In most cases, breast cancer is hormone-dependent. Endocrine therapy of breast cancer is targeted at eliminating the effect of estrogen on a tumor, and its efficacy depends on the expression of estrogen and progesterone receptors by tumor cells. Selective estrogen receptor modulators block the binding of estrogens to their receptors [1, 2, 3, 4]. However, they can act as partial agonists or have an estrogenic effect in other tissues, leading to an increased risk of endometrial cancer, gynecological concerns, and thrombotic events. As an alternative strategy, aromatase inhibitors (AIs) that do not have estrogenic effects and cause fewer side effects are used currently in clinical practice for therapy of breast cancer [1, 2, 5]. Catalytic mechanism of aromatase consists in three consecutive hydroxylations of the androgen C-19 methyl group followed by the splitting off formiate and aromatization of the steroid A-ring [2]. Aromatase inhibitors block the aromatization reaction that is a key step in the biosynthesis of estrogens, resulting in suppression of the estrogen synthesis, reduction their level in women body and prevention of the breast cancer development [3, 4, 5].

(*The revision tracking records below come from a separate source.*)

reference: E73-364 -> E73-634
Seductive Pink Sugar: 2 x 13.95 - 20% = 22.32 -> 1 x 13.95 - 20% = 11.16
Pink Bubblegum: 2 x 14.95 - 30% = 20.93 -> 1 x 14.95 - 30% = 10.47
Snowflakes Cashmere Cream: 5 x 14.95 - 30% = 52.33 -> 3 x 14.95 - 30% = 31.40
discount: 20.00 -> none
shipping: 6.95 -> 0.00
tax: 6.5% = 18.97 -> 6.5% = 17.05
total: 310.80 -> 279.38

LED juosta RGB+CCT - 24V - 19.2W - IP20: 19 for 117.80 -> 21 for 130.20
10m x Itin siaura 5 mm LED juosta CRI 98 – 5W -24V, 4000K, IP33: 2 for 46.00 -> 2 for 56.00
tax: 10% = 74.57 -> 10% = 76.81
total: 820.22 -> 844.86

There are three generations of AIs among the drugs for treating hormone-dependent breast cancer [5]. The disadvantage of the drugs of the first two generations (aminoglutethimide, fadrozole, formestane) is the lack of selectivity of action: besides aromatase, these drugs inhibit a number of other enzymes. The third-generation AIs vorozole, letrozole, anastrozole, and exemestane approved for clinical use by the USA Food and Drug Administration (http://www.fda.gov) show greater specificity and efficacy [5]. These inhibitors include drugs of two categories, namely (i) irreversible steroidal inhibitor exemestane that is an androstenedione derivative and (ii) reversible non-steroidal inhibitors vorozole, anastrozole and letrozole [2, 5]. Steroidal AIs and, in particular, exemestane are transformed by aromatase into compounds that irreversibly bind to the enzyme active site, completely disrupting its activity as a biocatalyst [2, 5]. After the termination of the action of these inhibitors, aromatase needs considerable time to be synthesized in the tissues again. Reversible nonsteroidal AIs vorozole, letrozole and anastrozole are triazole compounds that bind to the catalytic site of the enzyme by coordinating the iron atom of the CYP19A1 heme group through a heterocyclic nitrogen lone pair [3, 4, 5]. These third-generation AIs can inhibit aromatase in vivo by > 99% [6], substantially reducing the concentration of estrogens (often down to non-detectable level) [6, 7] and decrease tumor proliferation [8, 9] and growth [10, 11]. The third generation AIs are now the front-line drugs for treating the early and advanced stages of breast cancer in postmenopausal women.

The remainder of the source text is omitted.